Copy out the listing below, keeping every character as is.

----------

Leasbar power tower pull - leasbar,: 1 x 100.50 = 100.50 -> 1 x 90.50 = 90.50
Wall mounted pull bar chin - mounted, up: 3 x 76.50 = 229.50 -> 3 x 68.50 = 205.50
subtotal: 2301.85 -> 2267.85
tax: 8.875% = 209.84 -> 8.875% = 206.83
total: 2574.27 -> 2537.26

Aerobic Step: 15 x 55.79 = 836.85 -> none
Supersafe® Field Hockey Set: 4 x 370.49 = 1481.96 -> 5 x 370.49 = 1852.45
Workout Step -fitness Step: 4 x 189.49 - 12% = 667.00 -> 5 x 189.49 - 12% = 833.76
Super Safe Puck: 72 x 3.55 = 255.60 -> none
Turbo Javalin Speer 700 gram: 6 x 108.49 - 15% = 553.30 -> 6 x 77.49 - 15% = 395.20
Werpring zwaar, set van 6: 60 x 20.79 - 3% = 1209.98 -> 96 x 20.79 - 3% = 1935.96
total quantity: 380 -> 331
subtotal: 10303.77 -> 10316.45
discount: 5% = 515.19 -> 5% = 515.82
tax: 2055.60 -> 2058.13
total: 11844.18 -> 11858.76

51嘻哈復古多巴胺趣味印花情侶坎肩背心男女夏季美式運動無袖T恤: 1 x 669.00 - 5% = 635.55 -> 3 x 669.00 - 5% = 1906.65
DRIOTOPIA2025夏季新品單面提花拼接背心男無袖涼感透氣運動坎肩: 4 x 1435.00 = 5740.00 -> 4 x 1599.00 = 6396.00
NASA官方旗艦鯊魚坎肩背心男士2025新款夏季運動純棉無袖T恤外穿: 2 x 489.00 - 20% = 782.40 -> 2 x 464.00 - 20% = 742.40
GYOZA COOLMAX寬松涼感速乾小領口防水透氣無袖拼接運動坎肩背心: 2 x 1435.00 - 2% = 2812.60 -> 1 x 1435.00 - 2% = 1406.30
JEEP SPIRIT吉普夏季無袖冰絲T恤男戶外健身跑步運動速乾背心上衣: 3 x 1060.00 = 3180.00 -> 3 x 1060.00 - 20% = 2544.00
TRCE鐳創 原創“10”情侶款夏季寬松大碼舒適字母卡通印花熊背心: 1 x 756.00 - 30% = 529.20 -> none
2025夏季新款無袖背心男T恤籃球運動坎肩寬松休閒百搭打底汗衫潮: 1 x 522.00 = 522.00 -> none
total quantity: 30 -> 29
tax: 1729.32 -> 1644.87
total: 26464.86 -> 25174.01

----------

> **Finished task**
Leasbar power tower pull - leasbar,: 1 x 100.50 = 100.50 -> 1 x 90.50 = 90.50
Wall mounted pull bar chin - mounted, up: 3 x 76.50 = 229.50 -> 3 x 68.50 = 205.50
subtotal: 2301.85 -> 2267.85
tax: 8.875% = 209.84 -> 8.875% = 206.83
total: 2574.27 -> 2537.26

Aerobic Step: 15 x 55.79 = 836.85 -> none
Supersafe® Field Hockey Set: 4 x 370.49 = 1481.96 -> 5 x 370.49 = 1852.45
Workout Step -fitness Step: 4 x 189.49 - 12% = 667.00 -> 5 x 189.49 - 12% = 833.76
Super Safe Puck: 72 x 3.55 = 255.60 -> none
Turbo Javalin Speer 700 gram: 6 x 108.49 - 15% = 553.30 -> 6 x 77.49 - 15% = 395.20
Werpring zwaar, set van 6: 60 x 20.79 - 3% = 1209.98 -> 96 x 20.79 - 3% = 1935.96
total quantity: 380 -> 331
subtotal: 10303.77 -> 10316.45
discount: 5% = 515.19 -> 5% = 515.82
tax: 2055.60 -> 2058.13
total: 11844.18 -> 11858.76

51嘻哈復古多巴胺趣味印花情侶坎肩背心男女夏季美式運動無袖T恤: 1 x 669.00 - 5% = 635.55 -> 3 x 669.00 - 5% = 1906.65
DRIOTOPIA2025夏季新品單面提花拼接背心男無袖涼感透氣運動坎肩: 4 x 1435.00 = 5740.00 -> 4 x 1599.00 = 6396.00
NASA官方旗艦鯊魚坎肩背心男士2025新款夏季運動純棉無袖T恤外穿: 2 x 489.00 - 20% = 782.40 -> 2 x 464.00 - 20% = 742.40
GYOZA COOLMAX寬松涼感速乾小領口防水透氣無袖拼接運動坎肩背心: 2 x 1435.00 - 2% = 2812.60 -> 1 x 1435.00 - 2% = 1406.30
JEEP SPIRIT吉普夏季無袖冰絲T恤男戶外健身跑步運動速乾背心上衣: 3 x 1060.00 = 3180.00 -> 3 x 1060.00 - 20% = 2544.00
TRCE鐳創 原創“10”情侶款夏季寬松大碼舒適字母卡通印花熊背心: 1 x 756.00 - 30% = 529.20 -> none
2025夏季新款無袖背心男T恤籃球運動坎肩寬松休閒百搭打底汗衫潮: 1 x 522.00 = 522.00 -> none
total quantity: 30 -> 29
tax: 1729.32 -> 1644.87
total: 26464.86 -> 25174.01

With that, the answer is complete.